■ **Work to be completed**: Set the data down once more, exactly as it is written.

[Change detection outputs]

######

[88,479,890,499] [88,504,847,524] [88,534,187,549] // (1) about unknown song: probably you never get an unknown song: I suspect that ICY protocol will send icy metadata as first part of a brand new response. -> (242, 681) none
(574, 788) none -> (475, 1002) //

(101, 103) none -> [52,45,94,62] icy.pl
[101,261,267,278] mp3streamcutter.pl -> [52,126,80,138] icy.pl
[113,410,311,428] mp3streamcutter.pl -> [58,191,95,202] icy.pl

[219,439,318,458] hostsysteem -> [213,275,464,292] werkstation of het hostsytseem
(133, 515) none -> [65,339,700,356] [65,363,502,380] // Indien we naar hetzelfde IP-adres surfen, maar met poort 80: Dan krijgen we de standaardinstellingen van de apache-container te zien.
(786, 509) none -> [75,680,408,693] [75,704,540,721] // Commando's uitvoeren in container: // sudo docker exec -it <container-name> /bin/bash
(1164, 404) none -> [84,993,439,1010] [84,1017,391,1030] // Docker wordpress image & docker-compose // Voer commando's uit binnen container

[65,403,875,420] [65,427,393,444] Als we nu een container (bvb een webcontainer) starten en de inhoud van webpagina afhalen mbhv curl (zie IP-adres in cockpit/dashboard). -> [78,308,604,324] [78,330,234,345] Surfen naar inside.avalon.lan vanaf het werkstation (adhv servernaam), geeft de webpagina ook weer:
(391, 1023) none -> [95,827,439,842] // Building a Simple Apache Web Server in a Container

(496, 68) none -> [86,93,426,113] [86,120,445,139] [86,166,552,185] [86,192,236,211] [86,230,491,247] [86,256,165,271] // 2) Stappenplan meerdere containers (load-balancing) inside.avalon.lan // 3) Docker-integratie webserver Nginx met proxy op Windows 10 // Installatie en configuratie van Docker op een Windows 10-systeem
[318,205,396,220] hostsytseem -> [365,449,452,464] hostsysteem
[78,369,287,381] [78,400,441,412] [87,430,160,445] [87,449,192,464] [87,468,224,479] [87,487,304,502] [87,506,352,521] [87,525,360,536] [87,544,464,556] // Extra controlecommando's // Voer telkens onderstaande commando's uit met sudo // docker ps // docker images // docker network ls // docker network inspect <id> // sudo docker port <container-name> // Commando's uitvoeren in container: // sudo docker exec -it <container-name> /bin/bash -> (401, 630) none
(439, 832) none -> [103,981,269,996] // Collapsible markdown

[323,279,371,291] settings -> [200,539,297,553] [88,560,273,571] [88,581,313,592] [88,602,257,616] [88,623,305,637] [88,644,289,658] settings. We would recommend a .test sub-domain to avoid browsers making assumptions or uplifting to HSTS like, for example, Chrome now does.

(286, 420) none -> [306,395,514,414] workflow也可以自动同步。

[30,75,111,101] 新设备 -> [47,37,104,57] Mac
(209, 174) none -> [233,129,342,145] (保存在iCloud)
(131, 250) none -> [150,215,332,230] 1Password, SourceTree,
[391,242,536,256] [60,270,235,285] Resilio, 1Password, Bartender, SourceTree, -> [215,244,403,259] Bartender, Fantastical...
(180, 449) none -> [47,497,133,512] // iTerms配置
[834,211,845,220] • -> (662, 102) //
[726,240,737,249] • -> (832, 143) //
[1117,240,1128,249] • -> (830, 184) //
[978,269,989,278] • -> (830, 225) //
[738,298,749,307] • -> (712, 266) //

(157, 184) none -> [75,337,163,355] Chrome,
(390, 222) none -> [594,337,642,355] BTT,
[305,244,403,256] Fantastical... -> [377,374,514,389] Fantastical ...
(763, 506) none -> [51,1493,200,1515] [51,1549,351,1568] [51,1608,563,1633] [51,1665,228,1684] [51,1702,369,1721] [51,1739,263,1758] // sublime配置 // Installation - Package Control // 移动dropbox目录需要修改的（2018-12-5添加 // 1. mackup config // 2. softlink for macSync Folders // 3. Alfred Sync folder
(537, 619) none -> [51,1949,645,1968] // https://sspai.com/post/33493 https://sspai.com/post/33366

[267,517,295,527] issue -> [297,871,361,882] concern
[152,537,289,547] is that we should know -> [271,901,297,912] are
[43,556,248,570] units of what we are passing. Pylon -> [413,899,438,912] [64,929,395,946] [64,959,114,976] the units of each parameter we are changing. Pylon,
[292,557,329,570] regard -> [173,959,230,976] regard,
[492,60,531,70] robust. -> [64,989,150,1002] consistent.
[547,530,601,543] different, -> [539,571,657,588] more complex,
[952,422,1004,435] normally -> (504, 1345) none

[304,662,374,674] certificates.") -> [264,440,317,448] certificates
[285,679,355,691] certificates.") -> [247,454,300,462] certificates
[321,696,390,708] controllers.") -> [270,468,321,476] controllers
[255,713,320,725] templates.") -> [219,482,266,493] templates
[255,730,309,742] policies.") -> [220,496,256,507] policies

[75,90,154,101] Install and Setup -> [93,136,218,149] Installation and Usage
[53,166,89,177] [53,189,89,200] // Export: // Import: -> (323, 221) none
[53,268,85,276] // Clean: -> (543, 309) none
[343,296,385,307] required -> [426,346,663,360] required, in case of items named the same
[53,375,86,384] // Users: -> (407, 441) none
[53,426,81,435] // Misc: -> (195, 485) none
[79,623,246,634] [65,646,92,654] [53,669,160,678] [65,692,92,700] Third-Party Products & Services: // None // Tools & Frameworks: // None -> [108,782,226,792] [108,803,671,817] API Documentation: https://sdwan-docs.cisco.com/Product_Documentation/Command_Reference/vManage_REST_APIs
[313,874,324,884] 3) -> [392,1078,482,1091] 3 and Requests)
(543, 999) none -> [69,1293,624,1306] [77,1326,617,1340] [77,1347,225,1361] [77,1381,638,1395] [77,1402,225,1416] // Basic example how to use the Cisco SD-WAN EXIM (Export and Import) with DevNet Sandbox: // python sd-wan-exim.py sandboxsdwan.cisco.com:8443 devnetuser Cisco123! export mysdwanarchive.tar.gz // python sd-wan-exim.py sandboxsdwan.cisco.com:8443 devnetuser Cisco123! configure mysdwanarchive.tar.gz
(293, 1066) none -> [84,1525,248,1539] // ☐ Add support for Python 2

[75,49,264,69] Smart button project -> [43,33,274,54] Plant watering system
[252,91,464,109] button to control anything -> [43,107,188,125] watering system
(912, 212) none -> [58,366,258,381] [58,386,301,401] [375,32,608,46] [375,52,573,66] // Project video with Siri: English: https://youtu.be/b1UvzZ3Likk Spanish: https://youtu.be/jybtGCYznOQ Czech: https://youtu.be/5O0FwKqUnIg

######

■ **Result**:
[88,479,890,499] [88,504,847,524] [88,534,187,549] // (1) about unknown song: probably you never get an unknown song: I suspect that ICY protocol will send icy metadata as first part of a brand new response. -> (242, 681) none
(574, 788) none -> (475, 1002) //

(101, 103) none -> [52,45,94,62] icy.pl
[101,261,267,278] mp3streamcutter.pl -> [52,126,80,138] icy.pl
[113,410,311,428] mp3streamcutter.pl -> [58,191,95,202] icy.pl

[219,439,318,458] hostsysteem -> [213,275,464,292] werkstation of het hostsytseem
(133, 515) none -> [65,339,700,356] [65,363,502,380] // Indien we naar hetzelfde IP-adres surfen, maar met poort 80: Dan krijgen we de standaardinstellingen van de apache-container te zien.
(786, 509) none -> [75,680,408,693] [75,704,540,721] // Commando's uitvoeren in container: // sudo docker exec -it <container-name> /bin/bash
(1164, 404) none -> [84,993,439,1010] [84,1017,391,1030] // Docker wordpress image & docker-compose // Voer commando's uit binnen container

[65,403,875,420] [65,427,393,444] Als we nu een container (bvb een webcontainer) starten en de inhoud van webpagina afhalen mbhv curl (zie IP-adres in cockpit/dashboard). -> [78,308,604,324] [78,330,234,345] Surfen naar inside.avalon.lan vanaf het werkstation (adhv servernaam), geeft de webpagina ook weer:
(391, 1023) none -> [95,827,439,842] // Building a Simple Apache Web Server in a Container

(496, 68) none -> [86,93,426,113] [86,120,445,139] [86,166,552,185] [86,192,236,211] [86,230,491,247] [86,256,165,271] // 2) Stappenplan meerdere containers (load-balancing) inside.avalon.lan // 3) Docker-integratie webserver Nginx met proxy op Windows 10 // Installatie en configuratie van Docker op een Windows 10-systeem
[318,205,396,220] hostsytseem -> [365,449,452,464] hostsysteem
[78,369,287,381] [78,400,441,412] [87,430,160,445] [87,449,192,464] [87,468,224,479] [87,487,304,502] [87,506,352,521] [87,525,360,536] [87,544,464,556] // Extra controlecommando's // Voer telkens onderstaande commando's uit met sudo // docker ps // docker images // docker network ls // docker network inspect <id> // sudo docker port <container-name> // Commando's uitvoeren in container: // sudo docker exec -it <container-name> /bin/bash -> (401, 630) none
(439, 832) none -> [103,981,269,996] // Collapsible markdown

[323,279,371,291] settings -> [200,539,297,553] [88,560,273,571] [88,581,313,592] [88,602,257,616] [88,623,305,637] [88,644,289,658] settings. We would recommend a .test sub-domain to avoid browsers making assumptions or uplifting to HSTS like, for example, Chrome now does.

(286, 420) none -> [306,395,514,414] workflow也可以自动同步。

[30,75,111,101] 新设备 -> [47,37,104,57] Mac
(209, 174) none -> [233,129,342,145] (保存在iCloud)
(131, 250) none -> [150,215,332,230] 1Password, SourceTree,
[391,242,536,256] [60,270,235,285] Resilio, 1Password, Bartender, SourceTree, -> [215,244,403,259] Bartender, Fantastical...
(180, 449) none -> [47,497,133,512] // iTerms配置
[834,211,845,220] • -> (662, 102) //
[726,240,737,249] • -> (832, 143) //
[1117,240,1128,249] • -> (830, 184) //
[978,269,989,278] • -> (830, 225) //
[738,298,749,307] • -> (712, 266) //

(157, 184) none -> [75,337,163,355] Chrome,
(390, 222) none -> [594,337,642,355] BTT,
[305,244,403,256] Fantastical... -> [377,374,514,389] Fantastical ...
(763, 506) none -> [51,1493,200,1515] [51,1549,351,1568] [51,1608,563,1633] [51,1665,228,1684] [51,1702,369,1721] [51,1739,263,1758] // sublime配置 // Installation - Package Control // 移动dropbox目录需要修改的（2018-12-5添加 // 1. mackup config // 2. softlink for macSync Folders // 3. Alfred Sync folder
(537, 619) none -> [51,1949,645,1968] // https://sspai.com/post/33493 https://sspai.com/post/33366

[267,517,295,527] issue -> [297,871,361,882] concern
[152,537,289,547] is that we should know -> [271,901,297,912] are
[43,556,248,570] units of what we are passing. Pylon -> [413,899,438,912] [64,929,395,946] [64,959,114,976] the units of each parameter we are changing. Pylon,
[292,557,329,570] regard -> [173,959,230,976] regard,
[492,60,531,70] robust. -> [64,989,150,1002] consistent.
[547,530,601,543] different, -> [539,571,657,588] more complex,
[952,422,1004,435] normally -> (504, 1345) none

[304,662,374,674] certificates.") -> [264,440,317,448] certificates
[285,679,355,691] certificates.") -> [247,454,300,462] certificates
[321,696,390,708] controllers.") -> [270,468,321,476] controllers
[255,713,320,725] templates.") -> [219,482,266,493] templates
[255,730,309,742] policies.") -> [220,496,256,507] policies

[75,90,154,101] Install and Setup -> [93,136,218,149] Installation and Usage
[53,166,89,177] [53,189,89,200] // Export: // Import: -> (323, 221) none
[53,268,85,276] // Clean: -> (543, 309) none
[343,296,385,307] required -> [426,346,663,360] required, in case of items named the same
[53,375,86,384] // Users: -> (407, 441) none
[53,426,81,435] // Misc: -> (195, 485) none
[79,623,246,634] [65,646,92,654] [53,669,160,678] [65,692,92,700] Third-Party Products & Services: // None // Tools & Frameworks: // None -> [108,782,226,792] [108,803,671,817] API Documentation: https://sdwan-docs.cisco.com/Product_Documentation/Command_Reference/vManage_REST_APIs
[313,874,324,884] 3) -> [392,1078,482,1091] 3 and Requests)
(543, 999) none -> [69,1293,624,1306] [77,1326,617,1340] [77,1347,225,1361] [77,1381,638,1395] [77,1402,225,1416] // Basic example how to use the Cisco SD-WAN EXIM (Export and Import) with DevNet Sandbox: // python sd-wan-exim.py sandboxsdwan.cisco.com:8443 devnetuser Cisco123! export mysdwanarchive.tar.gz // python sd-wan-exim.py sandboxsdwan.cisco.com:8443 devnetuser Cisco123! configure mysdwanarchive.tar.gz
(293, 1066) none -> [84,1525,248,1539] // ☐ Add support for Python 2

[75,49,264,69] Smart button project -> [43,33,274,54] Plant watering system
[252,91,464,109] button to control anything -> [43,107,188,125] watering system
(912, 212) none -> [58,366,258,381] [58,386,301,401] [375,32,608,46] [375,52,573,66] // Project video with Siri: English: https://youtu.be/b1UvzZ3Likk Spanish: https://youtu.be/jybtGCYznOQ Czech: https://youtu.be/5O0FwKqUnIg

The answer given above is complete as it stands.